Stashed away in this unlikely location is one of the country’s most intriguing collections of 75 vintage vehicles, owned by what may seem like an equally unusual collector—the County of Los Angeles.

The county-run Natural History Museum came into possession of the cars when it parted ways with the Petersen Automotive Museum in 2007 as part of a divvy between the two. The Petersen, now a private non-profit institution, kept cars that had been given to its foundation over the years, while the Natural History Museum kept those that had been given to the county by such benefactors as Bergen’s widow, who donated the tractor.

The county collection has been largely off the general public’s radar, although experts and researchers use it heavily and individual cars have been displayed at the Natural History Museum, the Petersen and at other facilities and events.

Now the public is about to get a look. This fall, the museum plans to start offering behind-the-scenes tours one day a month at its Gardena collections facility.

Museum officials also are attempting to refine the collection’s mission—an exercise that includes deciding which vehicles are most important to keep. Their report to the Board of Supervisors is expected by the end of the month.

Will the 1963 Rolls-Royce Silver Cloud III, donated to the county by a Pasadena doctor, make the cut? How about those two rumble seat-equipped Model As? Or the gleaming black 1932 Duesenberg roadster, its imposing body designed at Pasadena’s Walter Murphy coachworks?

Museum officials won’t say which, if any, vehicles may be moving on. But their goal is to focus on vehicles that have a story to tell about Los Angeles and California—especially those that remain in authentic, unrestored condition, with their “cultural DNA intact,” in the words of John Long, the museum’s vice president for research and collections.

“A lot of our cars aren’t wonderfully polished and looking like they’re straight off the showroom floor,” he says.

Some are, of course—like a bright yellow 1927 McFarlan roadster. “It’s totally historically inaccurate, but it’s a gorgeous piece of eye candy,” says the museum’s collections manager, Beth Werling.

The current belle of the garage, however, is an exceptionally rare 1908 Pierce Great Arrow touring car made in Buffalo, N.Y., once owned by the wife of the editor of the San Francisco Examiner.
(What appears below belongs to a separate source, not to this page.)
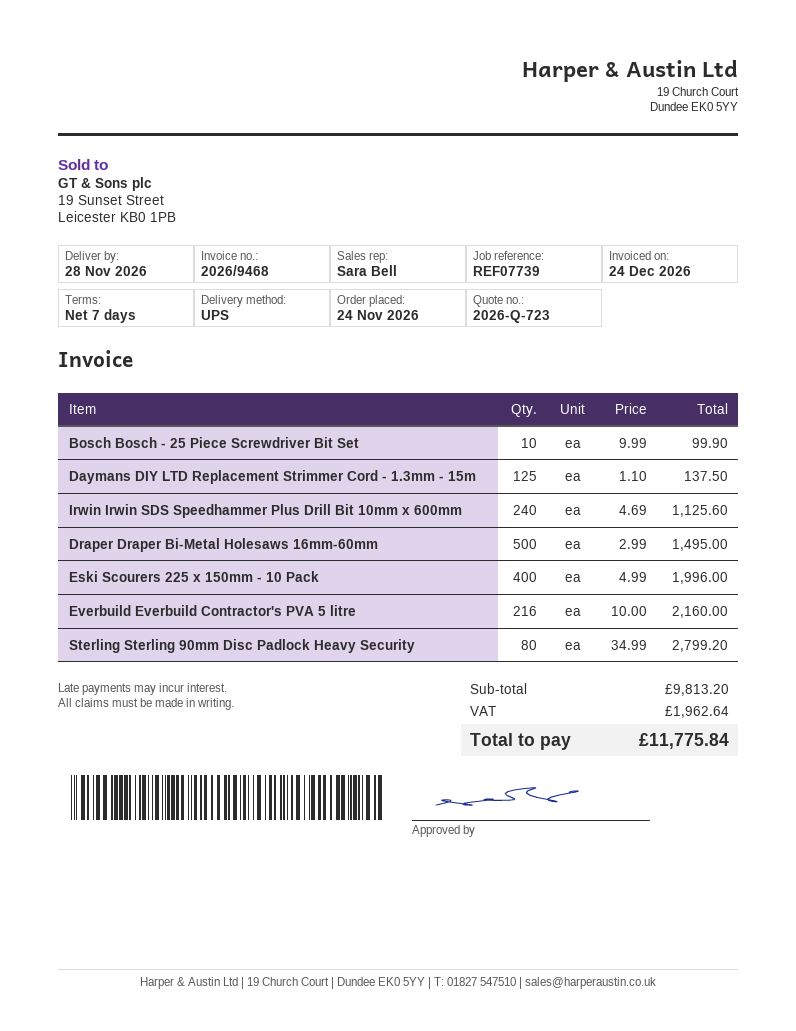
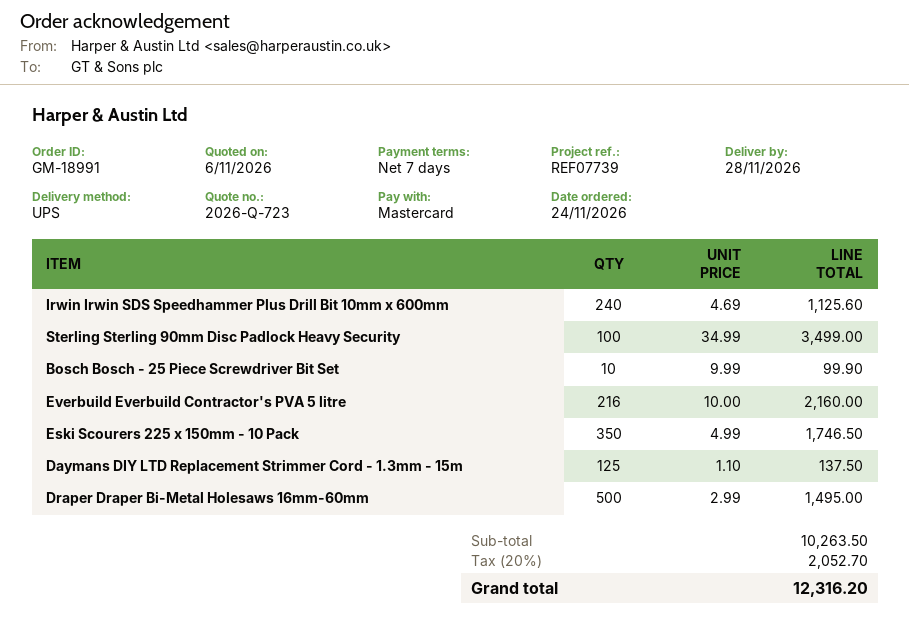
Eski Scourers 225 x 150mm - 10 Pack: 400 x 4.99 = 1996.00 -> 350 x 4.99 = 1746.50
Sterling Sterling 90mm Disc Padlock Heavy Security: 80 x 34.99 = 2799.20 -> 100 x 34.99 = 3499.00
subtotal: 9813.20 -> 10263.50
tax: 1962.64 -> 2052.70
total: 11775.84 -> 12316.20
It’s massive and imposing, even regal, with gold monograms on its wine-red doors.

The vehicle is said to be the only one of its kind in original, unrestored condition—something that auto connoisseurs find interesting these days, it turns out.

The Great Arrow’s been invited to participate in the Concours d’Elegance car exhibition in Pebble Beach in August, where Pierce cars will be a particular focus.

“The Concours d’Elegance is the most prestigious car show in the world right now,” Werling says. “Being invited is like being nominated for an Oscar.”

The Concours selection committee is even footing the bill for transporting the car to and from Pebble Beach. “It’s a magnificent car,” says Martin E. Button, who’s on the selection committee and whose company, Cosdel International Transportation, specializes in the import and export of collector cars from around the world.

“It is the only one that is unrestored and in original condition—which is really important…I have a 1909 Pierce Arrow that’s not nearly as rare as this.”

And one of these years—maybe this one—an unrestored car may win big at the Concours.

“We’ve never had an unrestored car win Best of Show, but everybody wants it to happen,” Button says. “We’d love to see that.”

pierce-great-arrowIn order to have a shot at rolling over the ramp to a moment of glory in front of the Lodge at Pebble Beach, a car has to actually be drivable, which presents a bit of a problem. The Great Arrow, which was running in 1998 when it previously was exhibited at Pebble Beach as part of the Petersen’s collection, now has a gummed-up carburetor. It’s on its way to a specialty mechanic.

“We’re scrambling to find funding to get it up and running,” Werling says. “We’re not sending it to Pep Boys.”

Werling, who has degrees from Stanford and NYU, also manages Natural History Museum collections ranging from jewelry (“We have Pio Pico’s rosary”) to aircraft (“We have a glider and we have a bi-plane.”) Her previous professional experience with vehicles was limited to tractors at an agricultural museum in Arkansas.

“It’s been a big new world,” she says. “It’s a very complex artifact to take care of.”

As she moves through the collection, Werling points out two types of cars with California links. For some, the connection is obvious—they were made here during the city’s early 20th century burst of automotive entrepreneurial spirit. In this category are the two 1902 Tourists, for example, made by downtown L.A.’s once dominant Auto Vehicle Company.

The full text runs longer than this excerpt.